(Records excerpted from a collection)
::::::

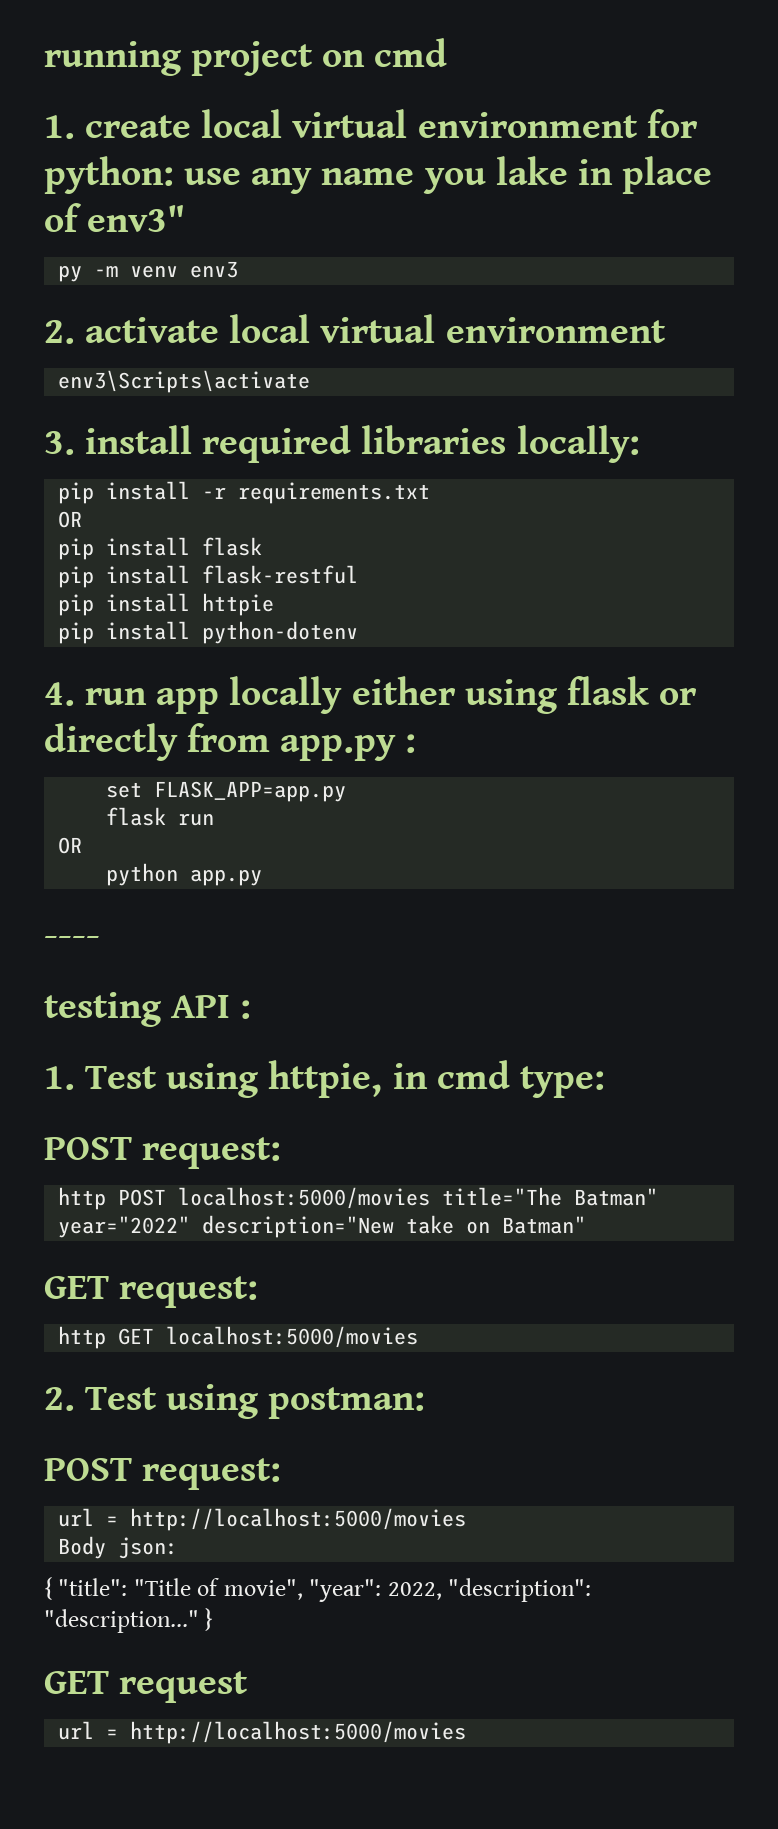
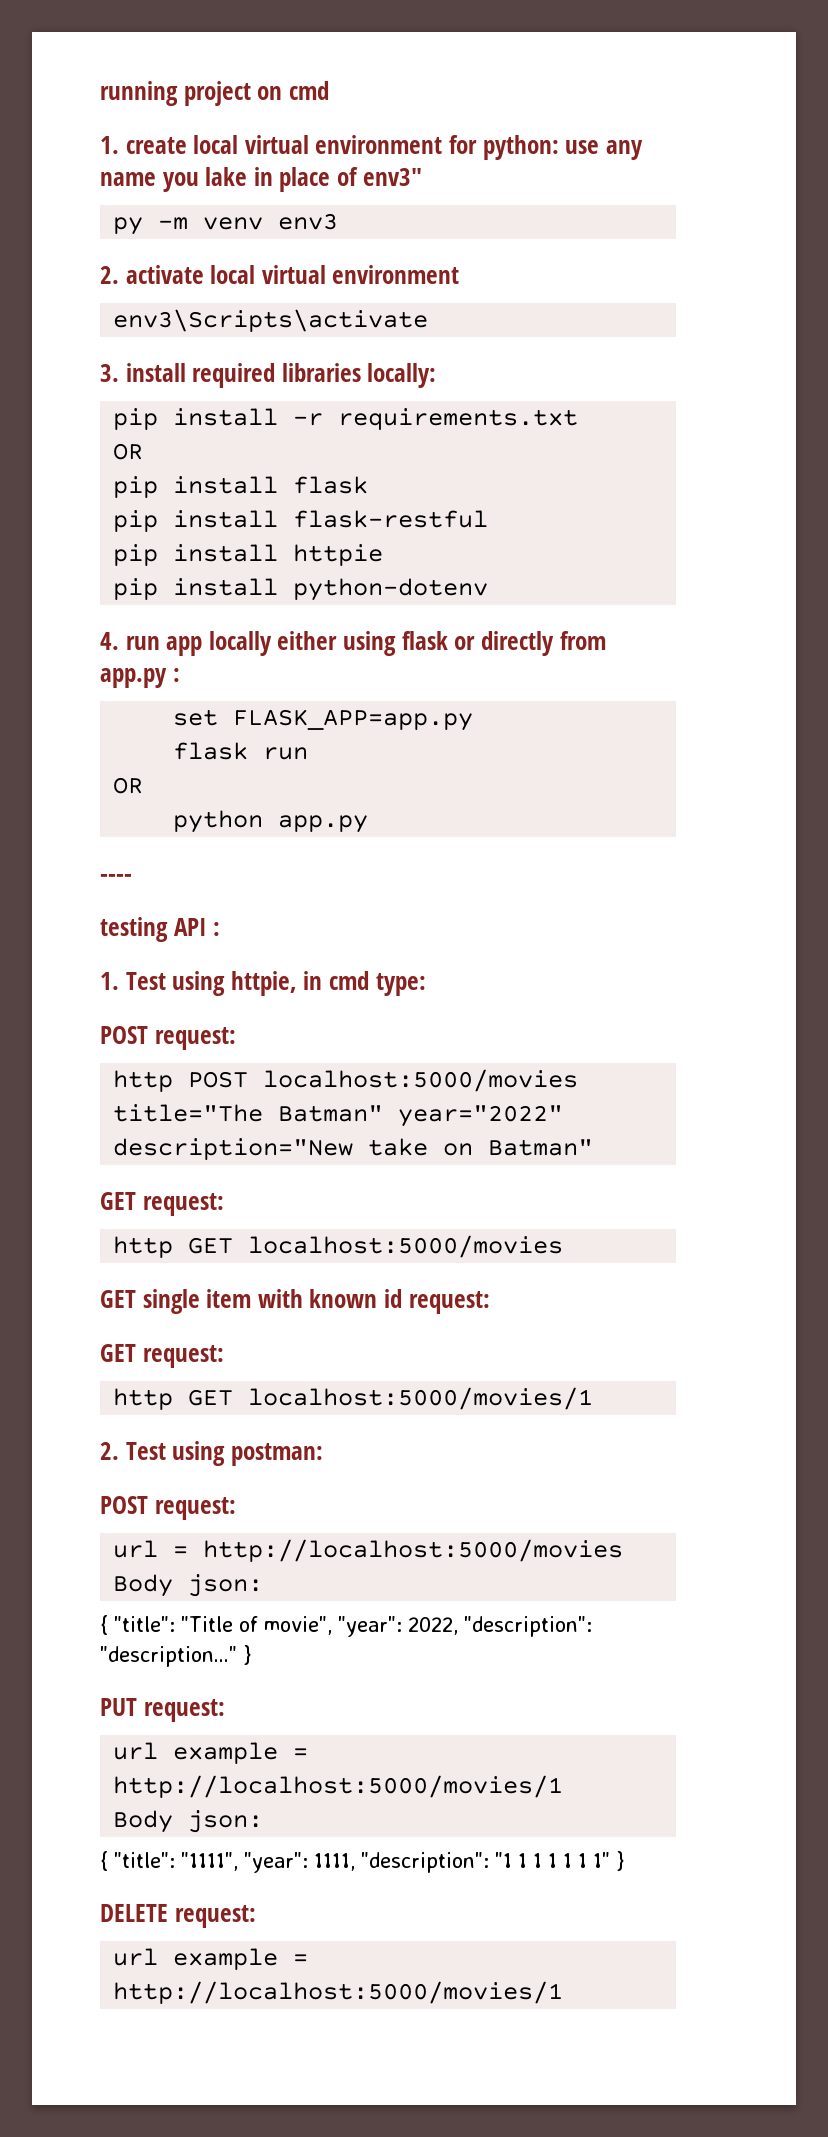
(419, 1337) none -> [100,1289,490,1314] [100,1344,224,1368] [113,1387,594,1410] // GET single item with known id request: // GET request: // http GET localhost:5000/movies/1
[44,1671,249,1703] [58,1721,467,1744] GET request // url = http://localhost:5000/movies -> [100,1698,225,1722] [113,1742,309,1764] [113,1775,564,1798] [113,1810,264,1833] [100,1851,625,1873] [100,1904,256,1928] [113,1948,309,1970] [113,1981,564,2004] PUT request: // url example = http://localhost:5000/movies/1 // Body json: // { "title": "1111", "year": 1111, "description": "1 1 1 1 1 1 1" } // DELETE request: // url example = http://localhost:5000/movies/1

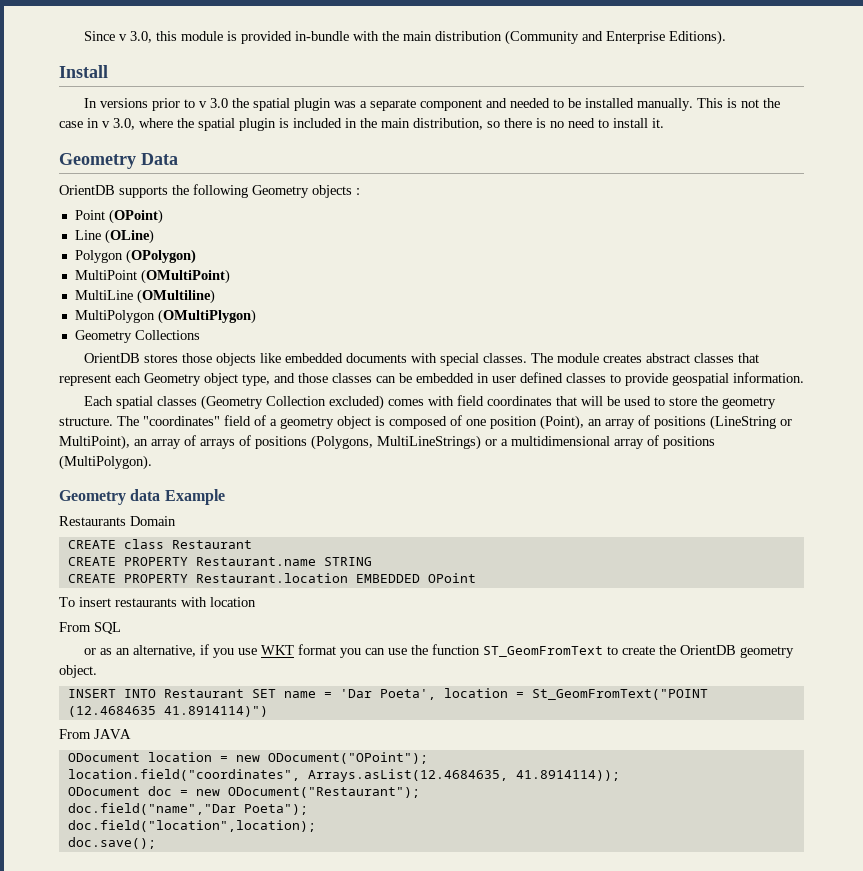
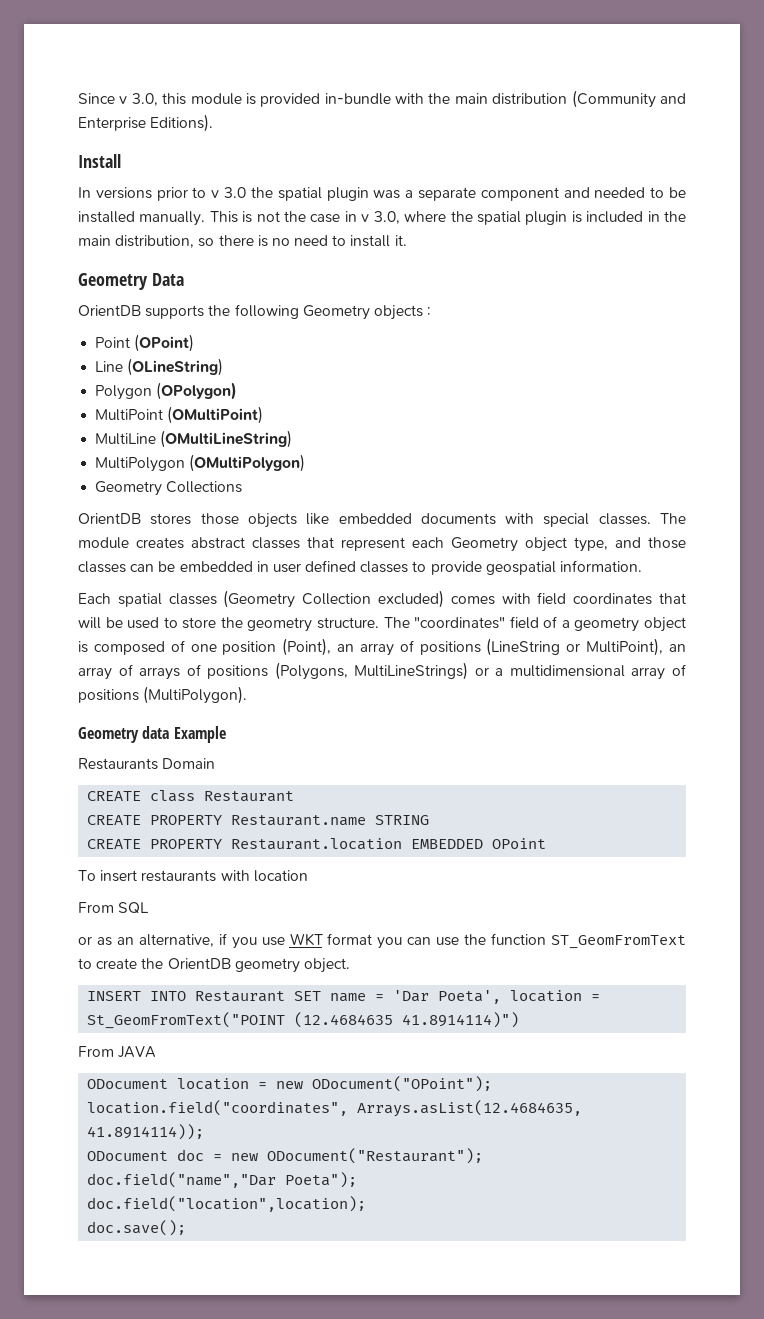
[104,229,154,244] (OLine) -> [127,358,224,376] (OLineString)
[136,289,215,304] (OMultiline) -> [160,430,293,448] (OMultiLineString)
[157,309,256,324] (OMultiPlygon) -> [189,454,306,472] (OMultiPolygon)

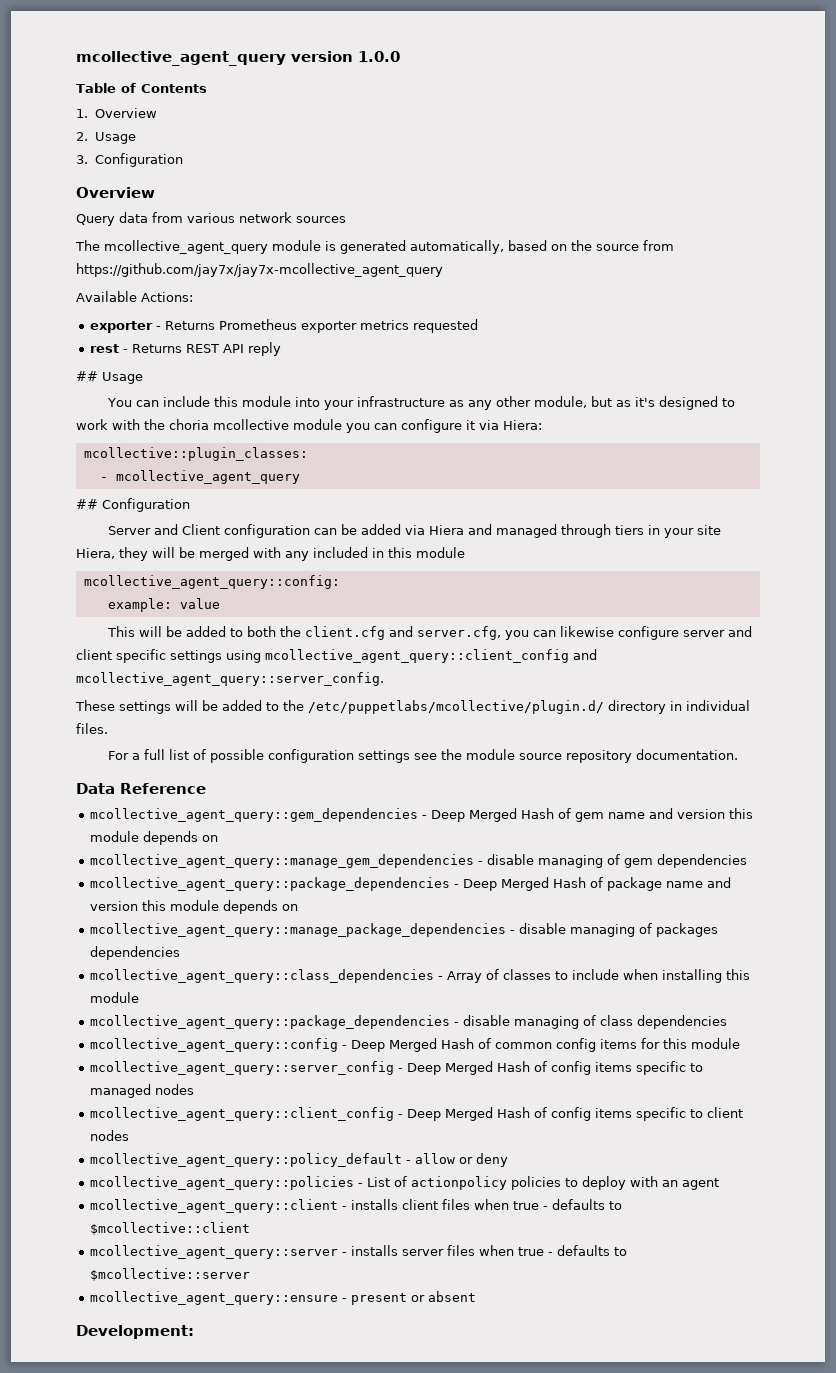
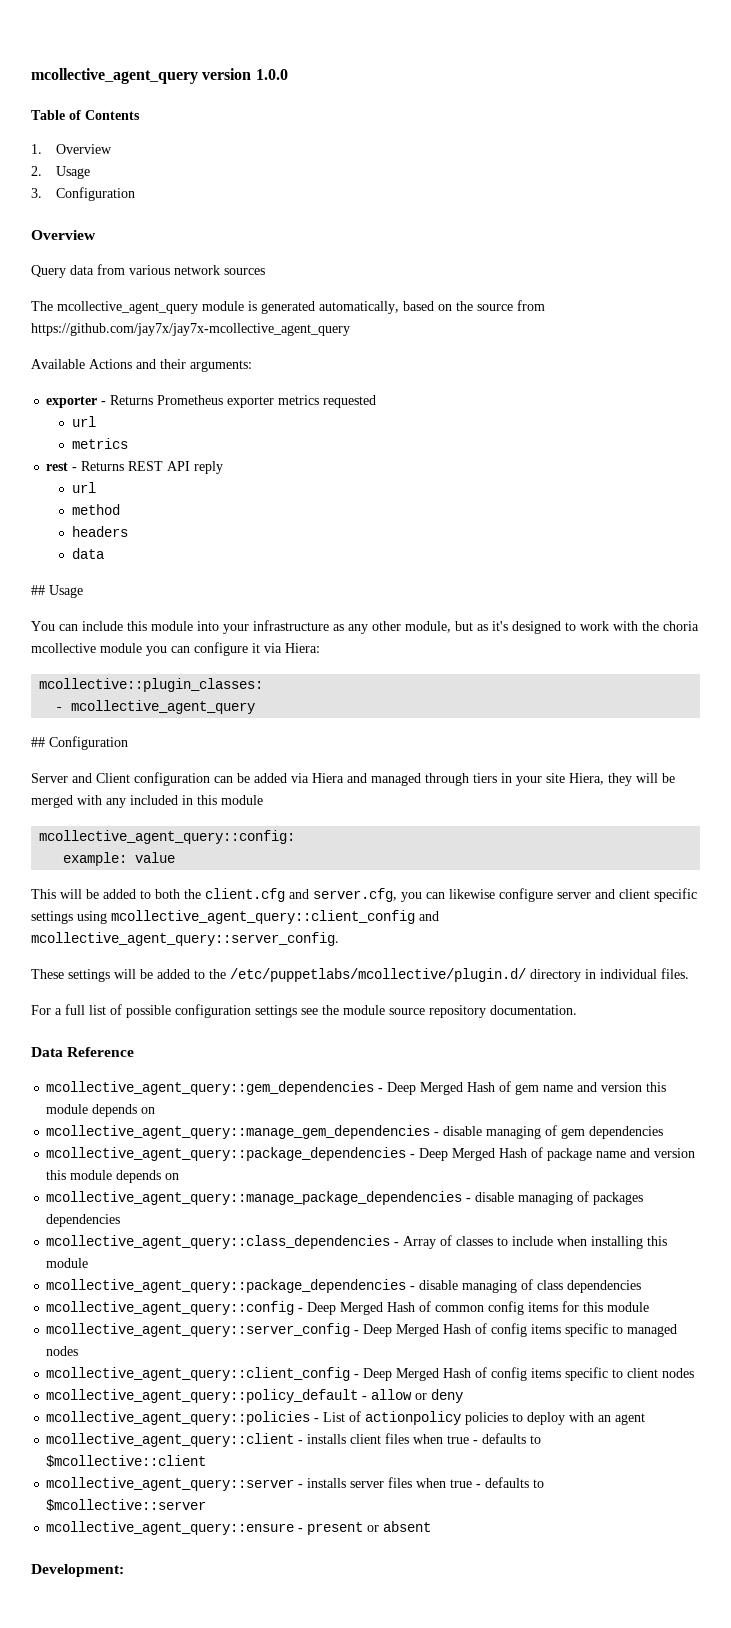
[141,292,193,302] Actions: -> [89,359,252,372] Actions and their arguments:
(479, 326) none -> [71,416,96,427] [71,438,128,449] // url // metrics
(282, 349) none -> [71,482,96,493] [71,504,120,515] [71,526,128,537] [71,548,104,559] // url // method // headers // data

::::::

TASK GOAL:
Pictures stay out, but every record above is to be returned exactly.

RESPONSE AREA:
(419, 1337) none -> [100,1289,490,1314] [100,1344,224,1368] [113,1387,594,1410] // GET single item with known id request: // GET request: // http GET localhost:5000/movies/1
[44,1671,249,1703] [58,1721,467,1744] GET request // url = http://localhost:5000/movies -> [100,1698,225,1722] [113,1742,309,1764] [113,1775,564,1798] [113,1810,264,1833] [100,1851,625,1873] [100,1904,256,1928] [113,1948,309,1970] [113,1981,564,2004] PUT request: // url example = http://localhost:5000/movies/1 // Body json: // { "title": "1111", "year": 1111, "description": "1 1 1 1 1 1 1" } // DELETE request: // url example = http://localhost:5000/movies/1

[104,229,154,244] (OLine) -> [127,358,224,376] (OLineString)
[136,289,215,304] (OMultiline) -> [160,430,293,448] (OMultiLineString)
[157,309,256,324] (OMultiPlygon) -> [189,454,306,472] (OMultiPolygon)

[141,292,193,302] Actions: -> [89,359,252,372] Actions and their arguments:
(479, 326) none -> [71,416,96,427] [71,438,128,449] // url // metrics
(282, 349) none -> [71,482,96,493] [71,504,120,515] [71,526,128,537] [71,548,104,559] // url // method // headers // data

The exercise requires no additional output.